On balance, Saranga says, he feels the overall web campaign has been successful in connecting with a Western audience. “We have put out more than 2,500 posts in the last month that have reached over a billion English speakers,” he says. The @Israel feed on X has added around 600,000 followers. Saranga again argues that a substantial amount of the negative response comes from “millions of organized pro-Palestinian bots who have automated systems which aggressively attack our posts.” (There does not appear to be an independent analysis to support this contention, though in the early days of the war, Israeli social threat intelligence firm Cyabra did issue a report which found that one in four of 162,000 profiles engaged in conversation about the conflict were “fake.”)
Saranga repeats that “the online sphere does not reflect the real world,” implying that backlash to Israel’s communications may be the outcry of deceptively few people (this despite the massive street demonstrations on behalf of Palestine around the world). “We are trying to reach the silent majority, millions of people around the world who consume social media without publicly engaging with material online,” Saranga says. “These are the masses we are targeting.”
Asked about the overwhelmingly antagonistic response to certain materials shared by @Israel, like an apparently AI-generated meme of the Harry Potter villain Voldemort holding a phone on which he is evidently watching footage of the Oct. 7 Hamas attack, or a sketch from the satirical program Eretz Nehederet depicting Columbia University as naive Hamas supporters, which critics accused of carrying racist and homophobic overtones, Saranga is undaunted.
“We are posting hundreds of items a day, so it makes sense that there are always going to be materials which work more effectively and those that don’t,” he says. “In the age of social media fatigue, we constantly need to find creative ways to tell these stories. Ninety percent of the time we are successful, the other 10 percent of the time materials are less well-received.”
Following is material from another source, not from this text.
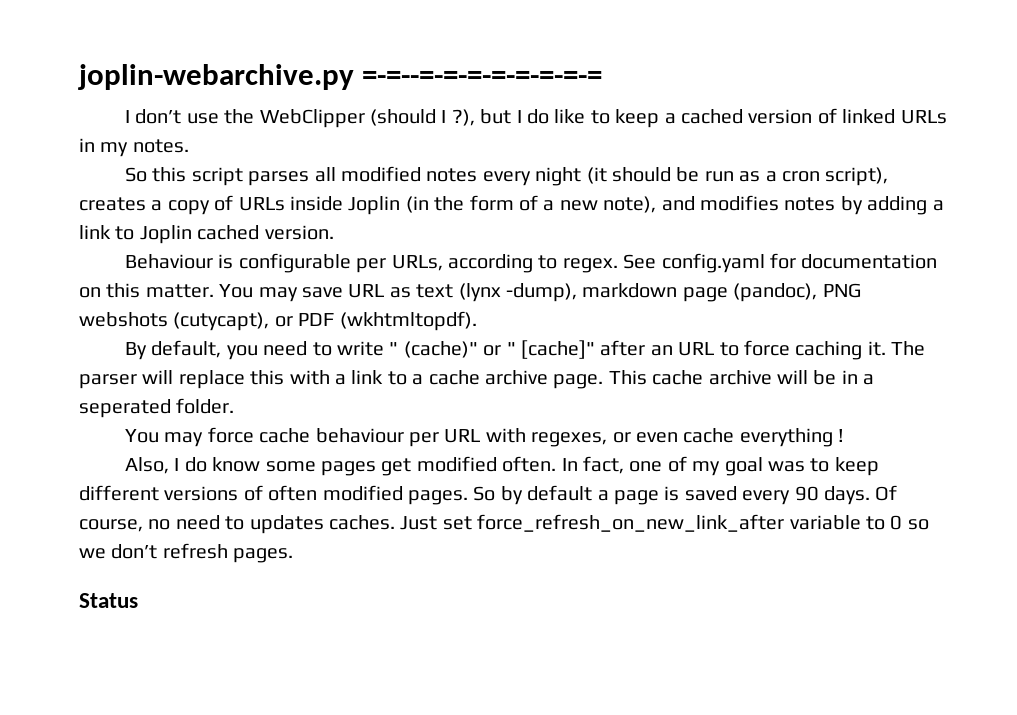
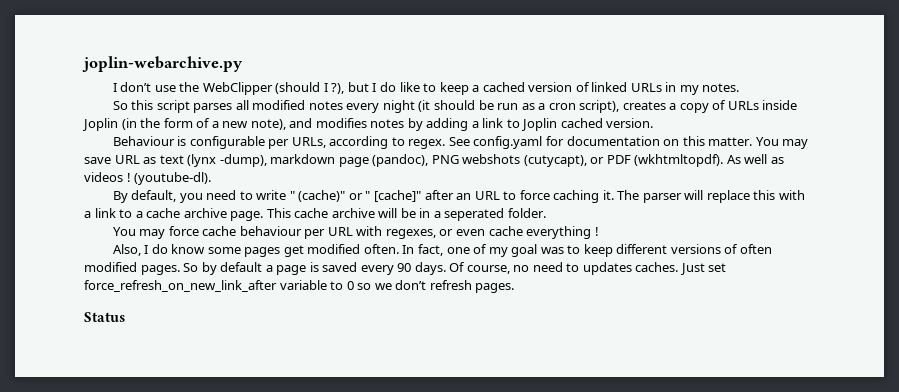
[362,71,603,85] =-=--=-=-=-=-=-=-=-= -> (243, 64) none
(477, 321) none -> [726,154,784,164] [84,172,212,185] As well as videos ! (youtube-dl).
Even amid these setbacks and controversies, Saranga believes his team has played a vital role in shifting opinion toward the perspective of the Israeli government. “Since we began our activity on Oct. 7, we see more and more individuals who have been typically more critical of Israel express understanding and even support for our response,” he says. “They finally understand the barbaric enemy we are fighting.”
And whatever heat Israel’s official accounts might take on the timeline, you can expect the posts to keep coming with relentless speed and fervor. “We will continue to put all our efforts into making sure the cry of millions of Israelis reverberates both online and offline,” Saranga says.